Start this week by asking people you trust — close friends, your physician — to recommend the best counsellors they know. Assure them you’re finally going to take yourself in for repair. They’ll be relieved you’re working to stop complaining to them.
The best news? You could feel much happier by year’s end and as a result make some new friends and maybe even find new love. Just don’t introduce yourself to new people as the victim of a swindle. It turns off the good people, and turns on the bad people who think you may still be just as gullible and could be a good mark!
Dear Miss Lonelyhearts: Talk about ghosts, my ex-wife — a ghoul if there ever was one — has moved back to our old high school neighbourhood, where I moved after the breakup. She works in a popular spot nearby that everybody frequents.
It creeps me out when I see her, and I swear the woman is everywhere I go.
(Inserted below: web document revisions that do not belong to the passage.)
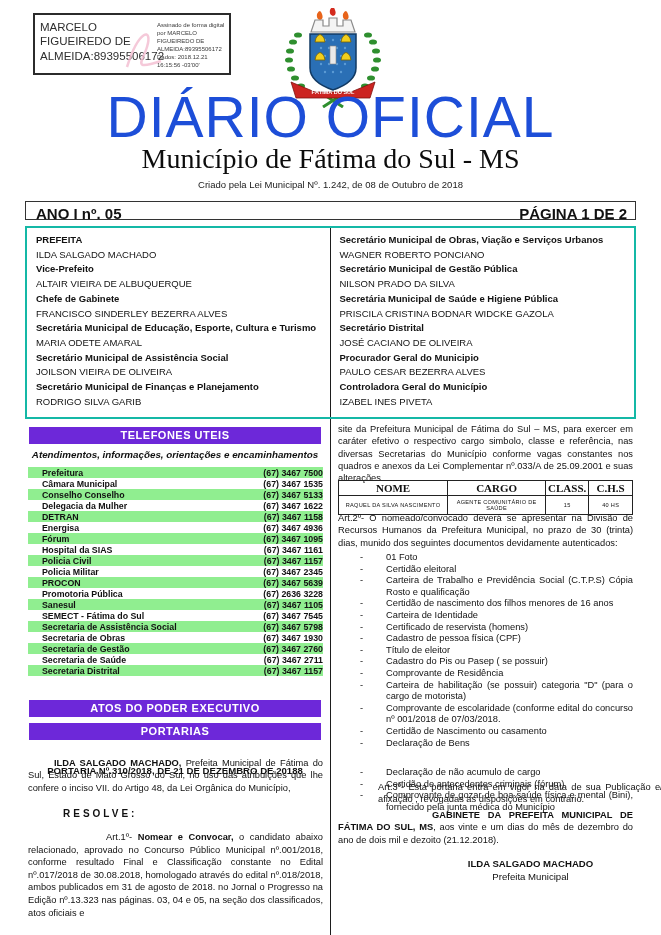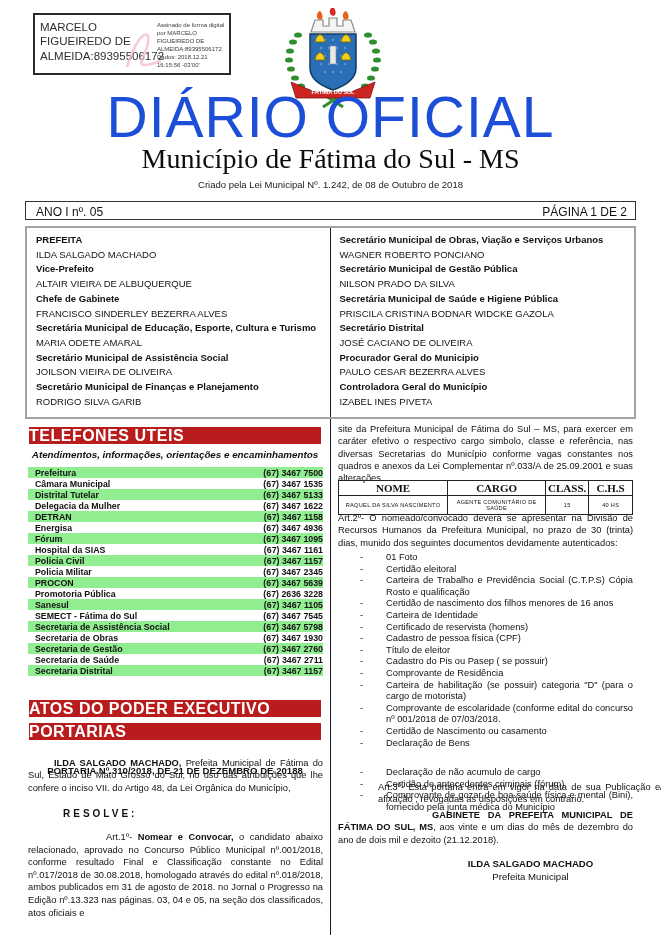--- a/index.html
+++ b/index.html
@@ -24,7 +24,7 @@
 
   
   .hbar { position:absolute; left:25px; top:201px; width:611px; height:19px; border:1px solid #333; }
-  .hbar span { position:absolute; top:3px; font-size:12px; font-weight:normal; white-space:nowrap; }
+  .hbar span { position:absolute; top:3px; font-size:15px; font-weight:bold; white-space:nowrap; }
   .hbar .l { left:10px; }
   .hbar .c { left:0; width:100%; text-align:center; }
   .hbar .r { right:8px; }

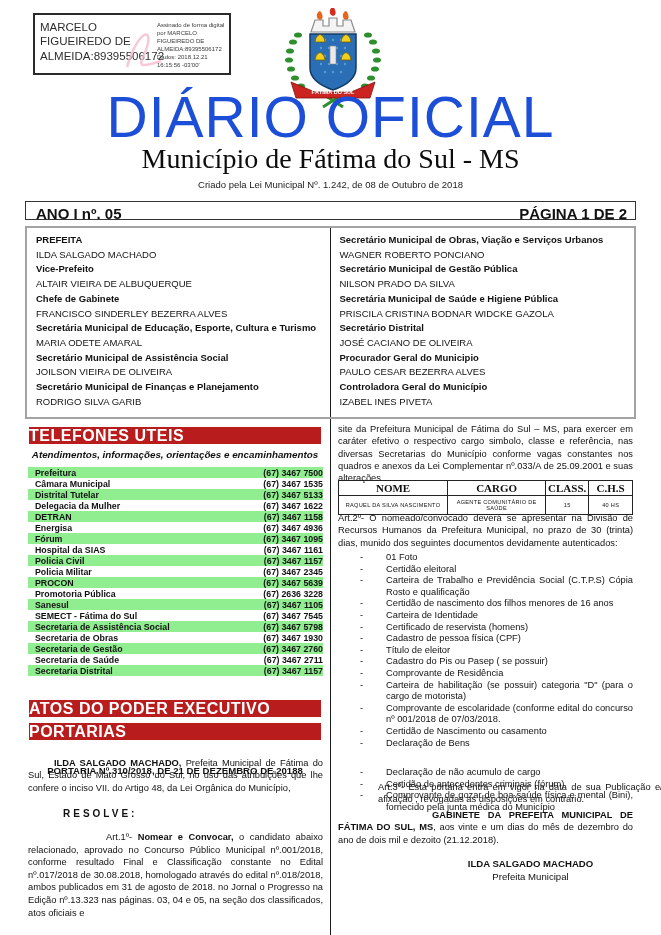--- a/index.html
+++ b/index.html
@@ -33,7 +33,7 @@
   .vdivider { position:absolute; left:330px; top:226px; width:1px; height:709px; background:#1d1d1d; }
 
   
-  .officials { position:absolute; left:25px; top:226px; width:611px; height:193px; border:2px solid #a3a3a3; display:flex; }
+  .officials { position:absolute; left:25px; top:226px; width:611px; height:193px; border:2px solid #14b8a6; display:flex; }
   .officials .col { width:50%; padding:5px 8px 0 9px; font-size:9.5px; line-height:14.7px; }
   .officials .role { font-weight:bold; }
 

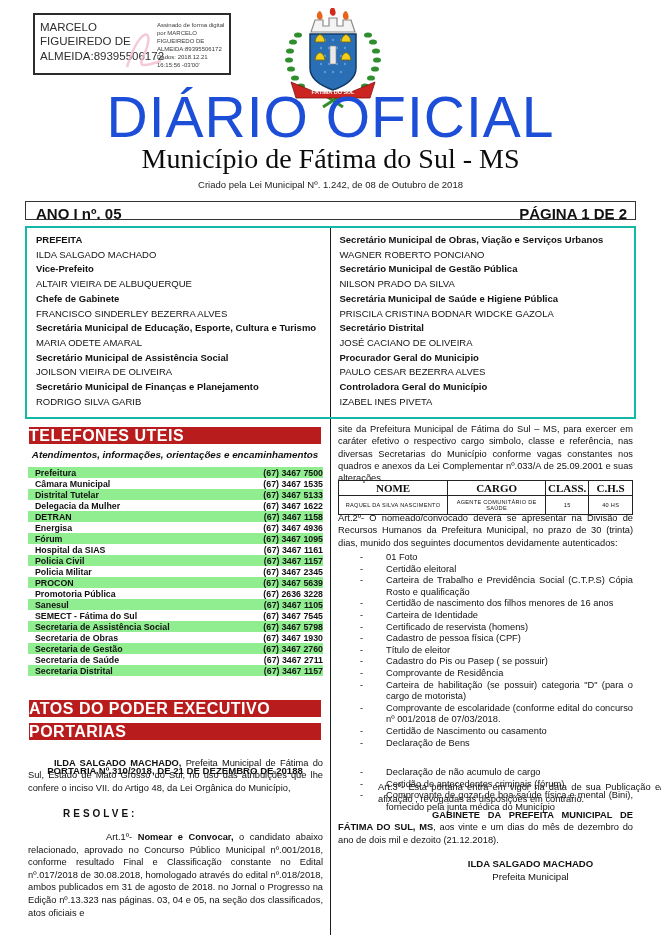--- a/index.html
+++ b/index.html
@@ -38,8 +38,8 @@
   .officials .role { font-weight:bold; }
 
   
-  .greenbar { position:absolute; left:29px; width:292px; height:17px; background:#b91c1c; color:#fff;
-              font-weight:bold; font-size:16px; text-align:left; line-height:17px; letter-spacing:0.5px; }
+  .greenbar { position:absolute; left:29px; width:292px; height:17px; background:#6d28d9; color:#fff;
+              font-weight:bold; font-size:11px; text-align:center; line-height:17px; letter-spacing:0.5px; }
   .phones-sub { position:absolute; left:25px; top:449px; width:300px; text-align:center;
                 font-size:9.8px; font-weight:bold; font-style:italic; }
   .phonetable { position:absolute; left:28px; top:467px; width:295px; }

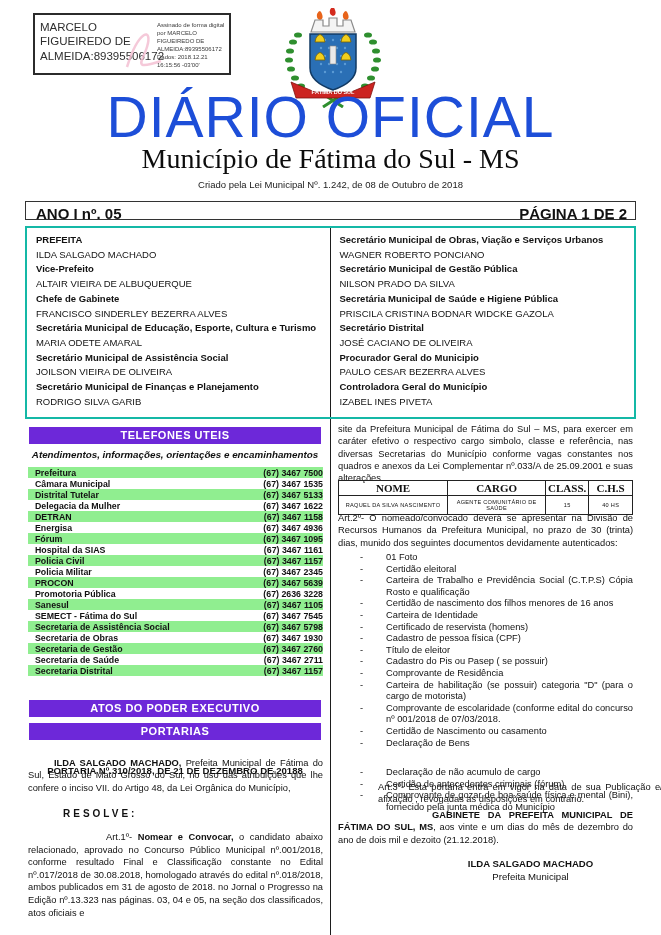--- a/index.html
+++ b/index.html
@@ -45,7 +45,7 @@
   .phonetable { position:absolute; left:28px; top:467px; width:295px; }
   .prow { display:flex; height:11px; align-items:center; font-size:8.8px; font-weight:bold; }
   .prow:nth-child(odd) { background:#90ee90; }
-  .prow .pn { flex:1; padding-left:7px; white-space:nowrap; }
+  .prow .pn { flex:1; padding-left:14px; white-space:nowrap; }
   .prow .pv { white-space:nowrap; }
 
   .p-heading { position:absolute; left:28px; top:741px; width:294px; text-align:center; font-size:9.6px; font-weight:bold;margin-top:24px; }

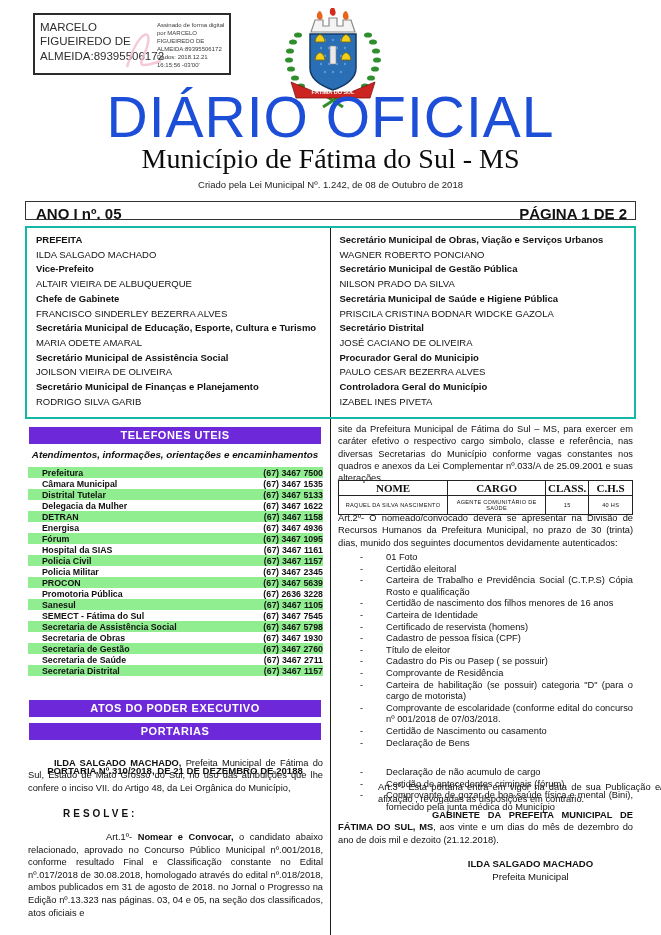--- a/index.html
+++ b/index.html
@@ -202,7 +202,7 @@
         <span class="pv">(67) 3467 1535</span>
       </div>
     <div class="prow">
-        <span class="pn">Distrital Tutelar</span>
+        <span class="pn">Conselho Conselho</span>
         <span class="pv">(67) 3467 5133</span>
       </div>
     <div class="prow">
She really gets around in this little neighbourhood, but every time I run into her, she gives me a prissy little nod and just moves on. It’d be more honest, if she pitched her purse at me!
She acts like she can’t stand talking to me, and yet she came back to live in this area and is “running into me” constantly. I sometimes wonder if she has a network of neighbourhood spies. Is that even possible?
— Frustrated Ex, Charleswood
Dear Frustrated Ex: Don’t flatter yourself by thinking she came back for you. It was her old stomping ground, too. She may have moved back because it’s a place of comfort for her, close to work or it fits her budget.
It seems your ex-wife is over you now, but your anger says you’re not over her! It’s time you got used to her being in your general neighbourhood, and started looking for a new mate from a different area to take up your attention and time.